Before-and-after page screenshots
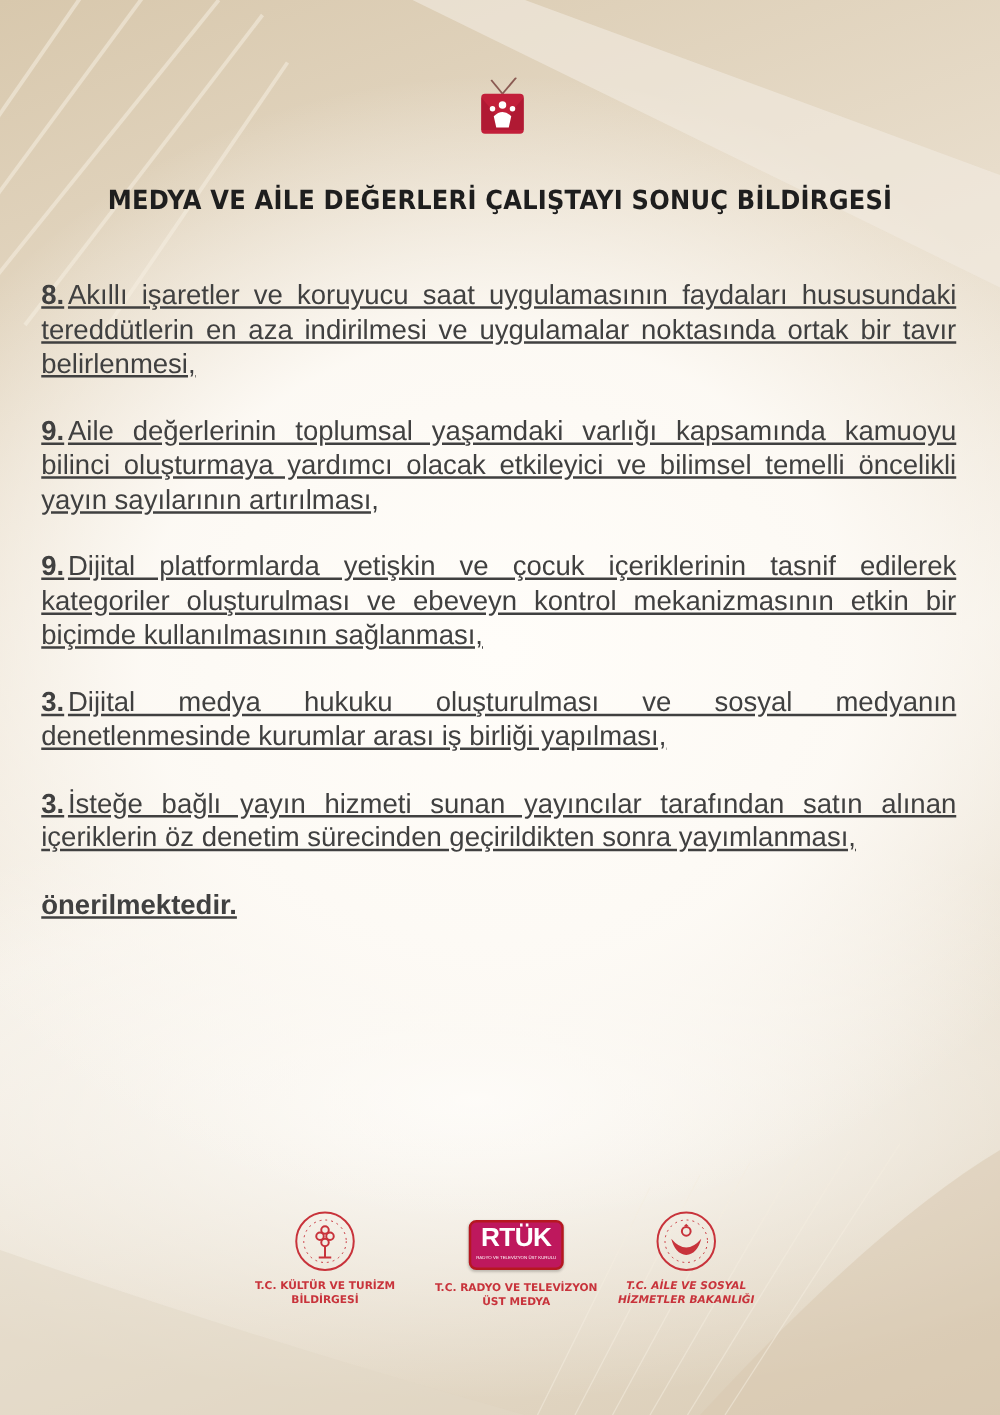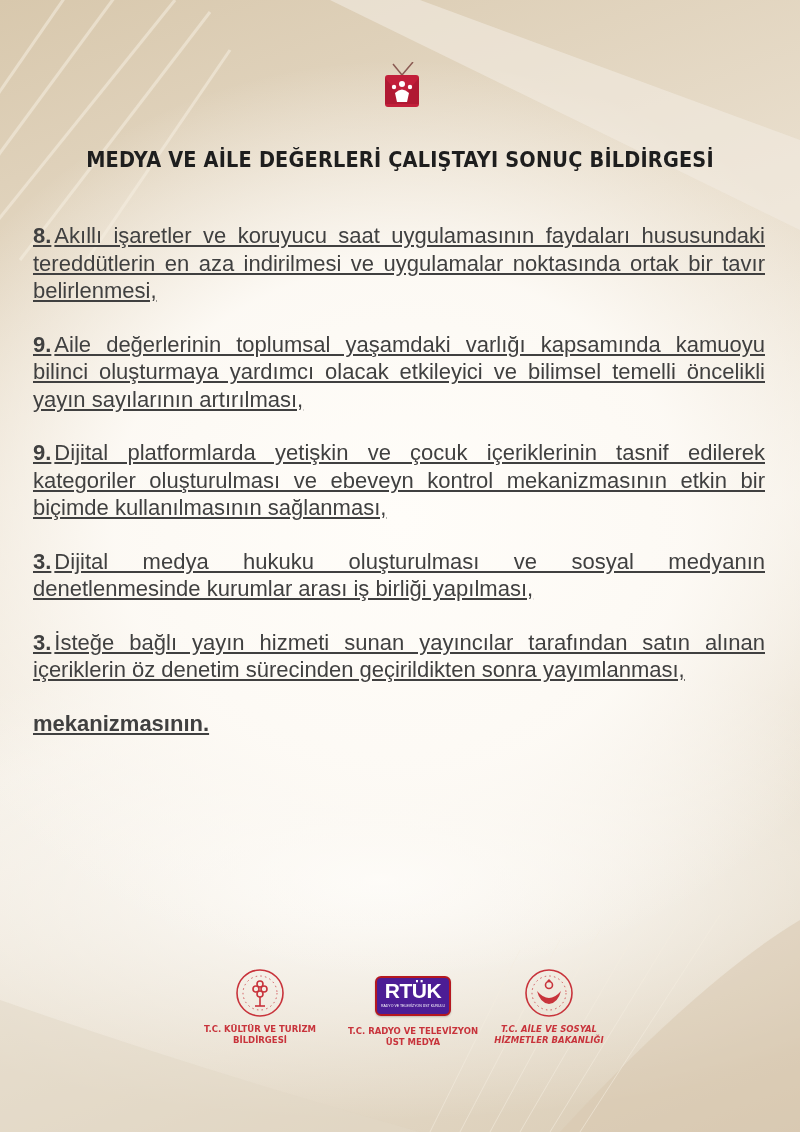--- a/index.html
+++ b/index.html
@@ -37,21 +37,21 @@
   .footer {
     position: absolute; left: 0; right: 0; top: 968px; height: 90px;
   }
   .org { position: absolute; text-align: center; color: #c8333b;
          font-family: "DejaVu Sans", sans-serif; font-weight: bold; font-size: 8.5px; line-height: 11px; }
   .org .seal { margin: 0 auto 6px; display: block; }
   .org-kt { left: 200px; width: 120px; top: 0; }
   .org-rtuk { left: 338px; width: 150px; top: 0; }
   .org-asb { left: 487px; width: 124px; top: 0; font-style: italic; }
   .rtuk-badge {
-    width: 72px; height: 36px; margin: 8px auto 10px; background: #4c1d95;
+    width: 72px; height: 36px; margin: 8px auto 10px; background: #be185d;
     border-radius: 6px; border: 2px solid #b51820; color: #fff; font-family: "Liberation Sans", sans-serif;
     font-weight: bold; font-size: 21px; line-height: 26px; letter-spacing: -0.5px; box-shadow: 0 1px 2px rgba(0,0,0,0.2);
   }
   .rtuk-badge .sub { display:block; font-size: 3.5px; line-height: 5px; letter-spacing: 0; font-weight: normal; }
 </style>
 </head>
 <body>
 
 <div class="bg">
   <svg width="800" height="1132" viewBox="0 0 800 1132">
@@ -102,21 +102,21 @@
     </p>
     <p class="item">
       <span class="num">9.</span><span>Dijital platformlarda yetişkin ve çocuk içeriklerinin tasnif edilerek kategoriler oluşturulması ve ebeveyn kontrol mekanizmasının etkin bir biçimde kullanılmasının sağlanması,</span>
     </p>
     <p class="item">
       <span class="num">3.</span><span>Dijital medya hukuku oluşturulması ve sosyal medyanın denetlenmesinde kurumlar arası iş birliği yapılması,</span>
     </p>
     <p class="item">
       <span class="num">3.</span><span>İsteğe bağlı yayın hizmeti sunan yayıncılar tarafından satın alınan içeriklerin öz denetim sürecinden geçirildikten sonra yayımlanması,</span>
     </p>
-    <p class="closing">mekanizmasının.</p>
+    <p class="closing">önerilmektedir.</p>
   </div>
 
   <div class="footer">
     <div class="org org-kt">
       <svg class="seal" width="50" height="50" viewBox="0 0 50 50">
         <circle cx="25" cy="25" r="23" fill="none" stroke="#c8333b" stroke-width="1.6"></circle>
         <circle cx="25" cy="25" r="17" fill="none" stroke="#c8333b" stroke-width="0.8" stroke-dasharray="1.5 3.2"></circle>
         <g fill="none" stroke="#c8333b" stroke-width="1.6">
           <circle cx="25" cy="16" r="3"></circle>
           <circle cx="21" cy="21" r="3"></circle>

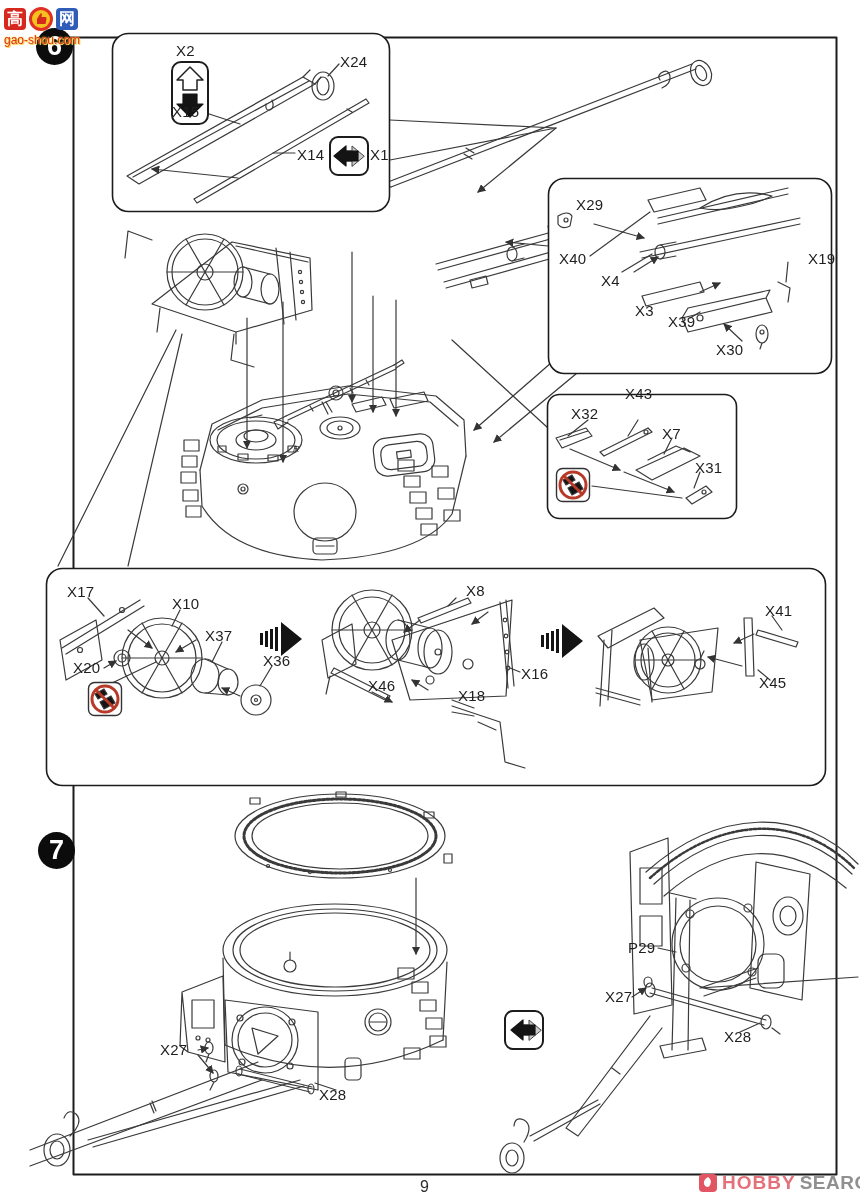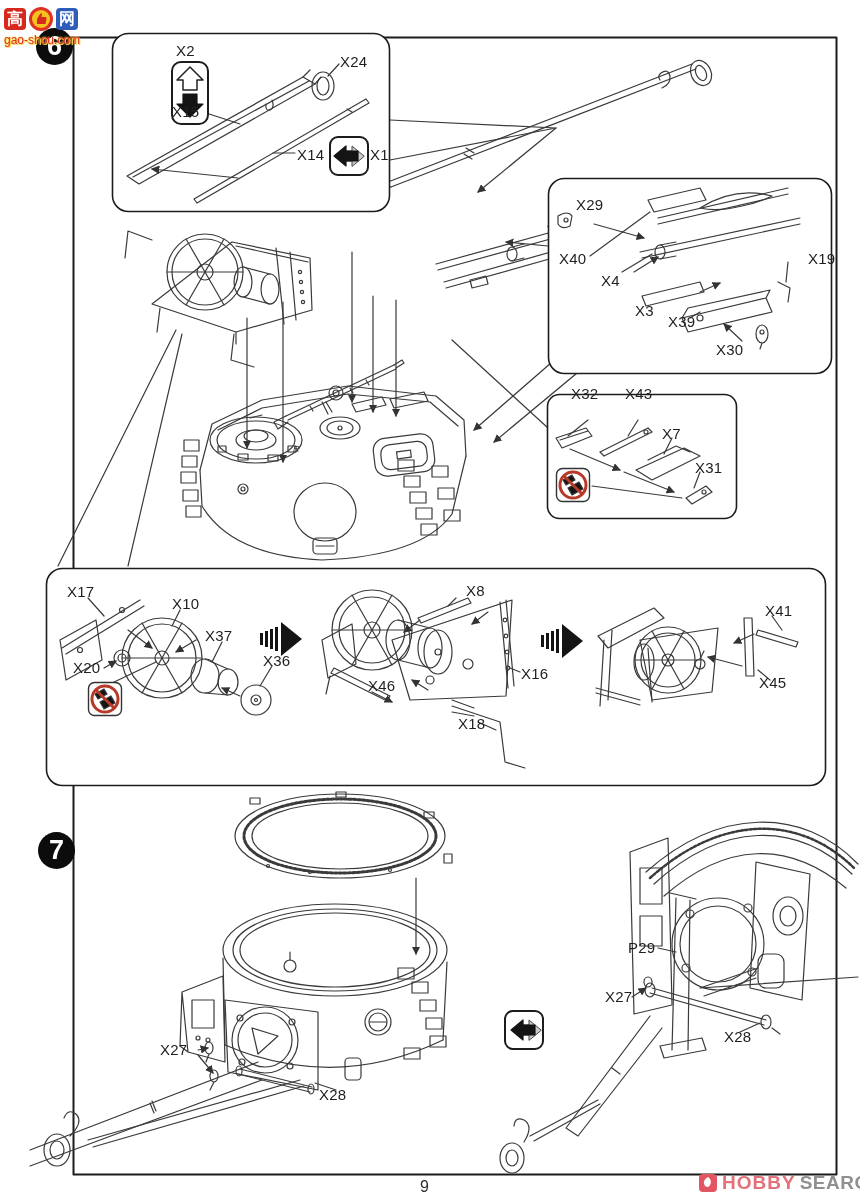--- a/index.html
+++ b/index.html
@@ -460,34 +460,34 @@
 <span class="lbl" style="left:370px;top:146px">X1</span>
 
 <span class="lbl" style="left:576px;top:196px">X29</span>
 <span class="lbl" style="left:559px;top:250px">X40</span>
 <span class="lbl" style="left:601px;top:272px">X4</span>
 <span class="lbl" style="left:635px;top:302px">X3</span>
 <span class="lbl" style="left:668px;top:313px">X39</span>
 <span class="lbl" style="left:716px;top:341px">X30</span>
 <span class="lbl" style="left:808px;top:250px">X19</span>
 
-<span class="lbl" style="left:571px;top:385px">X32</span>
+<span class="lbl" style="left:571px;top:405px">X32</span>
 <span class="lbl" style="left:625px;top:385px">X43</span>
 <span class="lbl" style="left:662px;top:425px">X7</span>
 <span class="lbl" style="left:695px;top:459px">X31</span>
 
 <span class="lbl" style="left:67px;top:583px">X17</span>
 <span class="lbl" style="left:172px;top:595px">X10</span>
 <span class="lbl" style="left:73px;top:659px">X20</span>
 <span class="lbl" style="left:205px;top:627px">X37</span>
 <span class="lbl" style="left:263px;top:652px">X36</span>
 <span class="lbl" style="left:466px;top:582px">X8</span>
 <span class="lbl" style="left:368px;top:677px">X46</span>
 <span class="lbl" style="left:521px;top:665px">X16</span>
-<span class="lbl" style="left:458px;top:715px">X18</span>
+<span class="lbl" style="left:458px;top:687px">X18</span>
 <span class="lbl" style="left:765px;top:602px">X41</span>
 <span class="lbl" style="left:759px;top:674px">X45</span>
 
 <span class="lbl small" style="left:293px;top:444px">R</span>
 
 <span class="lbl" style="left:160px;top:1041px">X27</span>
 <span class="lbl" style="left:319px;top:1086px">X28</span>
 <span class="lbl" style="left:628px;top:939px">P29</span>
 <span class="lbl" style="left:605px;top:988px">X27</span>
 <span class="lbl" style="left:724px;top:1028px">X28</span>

Exercise instructions
All the lines above need to be repeated exactly, with no pictures carried over.

Result of the exercise
--- a/index.html
+++ b/index.html
@@ -37,21 +37,21 @@
   .footer {
     position: absolute; left: 0; right: 0; top: 968px; height: 90px;
   }
   .org { position: absolute; text-align: center; color: #c8333b;
          font-family: "DejaVu Sans", sans-serif; font-weight: bold; font-size: 8.5px; line-height: 11px; }
   .org .seal { margin: 0 auto 6px; display: block; }
   .org-kt { left: 200px; width: 120px; top: 0; }
   .org-rtuk { left: 338px; width: 150px; top: 0; }
   .org-asb { left: 487px; width: 124px; top: 0; font-style: italic; }
   .rtuk-badge {
-    width: 72px; height: 36px; margin: 8px auto 10px; background: #4c1d95;
+    width: 72px; height: 36px; margin: 8px auto 10px; background: #be185d;
     border-radius: 6px; border: 2px solid #b51820; color: #fff; font-family: "Liberation Sans", sans-serif;
     font-weight: bold; font-size: 21px; line-height: 26px; letter-spacing: -0.5px; box-shadow: 0 1px 2px rgba(0,0,0,0.2);
   }
   .rtuk-badge .sub { display:block; font-size: 3.5px; line-height: 5px; letter-spacing: 0; font-weight: normal; }
 </style>
 </head>
 <body>
 
 <div class="bg">
   <svg width="800" height="1132" viewBox="0 0 800 1132">
@@ -102,21 +102,21 @@
     </p>
     <p class="item">
       <span class="num">9.</span><span>Dijital platformlarda yetişkin ve çocuk içeriklerinin tasnif edilerek kategoriler oluşturulması ve ebeveyn kontrol mekanizmasının etkin bir biçimde kullanılmasının sağlanması,</span>
     </p>
     <p class="item">
       <span class="num">3.</span><span>Dijital medya hukuku oluşturulması ve sosyal medyanın denetlenmesinde kurumlar arası iş birliği yapılması,</span>
     </p>
     <p class="item">
       <span class="num">3.</span><span>İsteğe bağlı yayın hizmeti sunan yayıncılar tarafından satın alınan içeriklerin öz denetim sürecinden geçirildikten sonra yayımlanması,</span>
     </p>
-    <p class="closing">mekanizmasının.</p>
+    <p class="closing">önerilmektedir.</p>
   </div>
 
   <div class="footer">
     <div class="org org-kt">
       <svg class="seal" width="50" height="50" viewBox="0 0 50 50">
         <circle cx="25" cy="25" r="23" fill="none" stroke="#c8333b" stroke-width="1.6"></circle>
         <circle cx="25" cy="25" r="17" fill="none" stroke="#c8333b" stroke-width="0.8" stroke-dasharray="1.5 3.2"></circle>
         <g fill="none" stroke="#c8333b" stroke-width="1.6">
           <circle cx="25" cy="16" r="3"></circle>
           <circle cx="21" cy="21" r="3"></circle>

--- a/index.html
+++ b/index.html
@@ -460,34 +460,34 @@
 <span class="lbl" style="left:370px;top:146px">X1</span>
 
 <span class="lbl" style="left:576px;top:196px">X29</span>
 <span class="lbl" style="left:559px;top:250px">X40</span>
 <span class="lbl" style="left:601px;top:272px">X4</span>
 <span class="lbl" style="left:635px;top:302px">X3</span>
 <span class="lbl" style="left:668px;top:313px">X39</span>
 <span class="lbl" style="left:716px;top:341px">X30</span>
 <span class="lbl" style="left:808px;top:250px">X19</span>
 
-<span class="lbl" style="left:571px;top:385px">X32</span>
+<span class="lbl" style="left:571px;top:405px">X32</span>
 <span class="lbl" style="left:625px;top:385px">X43</span>
 <span class="lbl" style="left:662px;top:425px">X7</span>
 <span class="lbl" style="left:695px;top:459px">X31</span>
 
 <span class="lbl" style="left:67px;top:583px">X17</span>
 <span class="lbl" style="left:172px;top:595px">X10</span>
 <span class="lbl" style="left:73px;top:659px">X20</span>
 <span class="lbl" style="left:205px;top:627px">X37</span>
 <span class="lbl" style="left:263px;top:652px">X36</span>
 <span class="lbl" style="left:466px;top:582px">X8</span>
 <span class="lbl" style="left:368px;top:677px">X46</span>
 <span class="lbl" style="left:521px;top:665px">X16</span>
-<span class="lbl" style="left:458px;top:715px">X18</span>
+<span class="lbl" style="left:458px;top:687px">X18</span>
 <span class="lbl" style="left:765px;top:602px">X41</span>
 <span class="lbl" style="left:759px;top:674px">X45</span>
 
 <span class="lbl small" style="left:293px;top:444px">R</span>
 
 <span class="lbl" style="left:160px;top:1041px">X27</span>
 <span class="lbl" style="left:319px;top:1086px">X28</span>
 <span class="lbl" style="left:628px;top:939px">P29</span>
 <span class="lbl" style="left:605px;top:988px">X27</span>
 <span class="lbl" style="left:724px;top:1028px">X28</span>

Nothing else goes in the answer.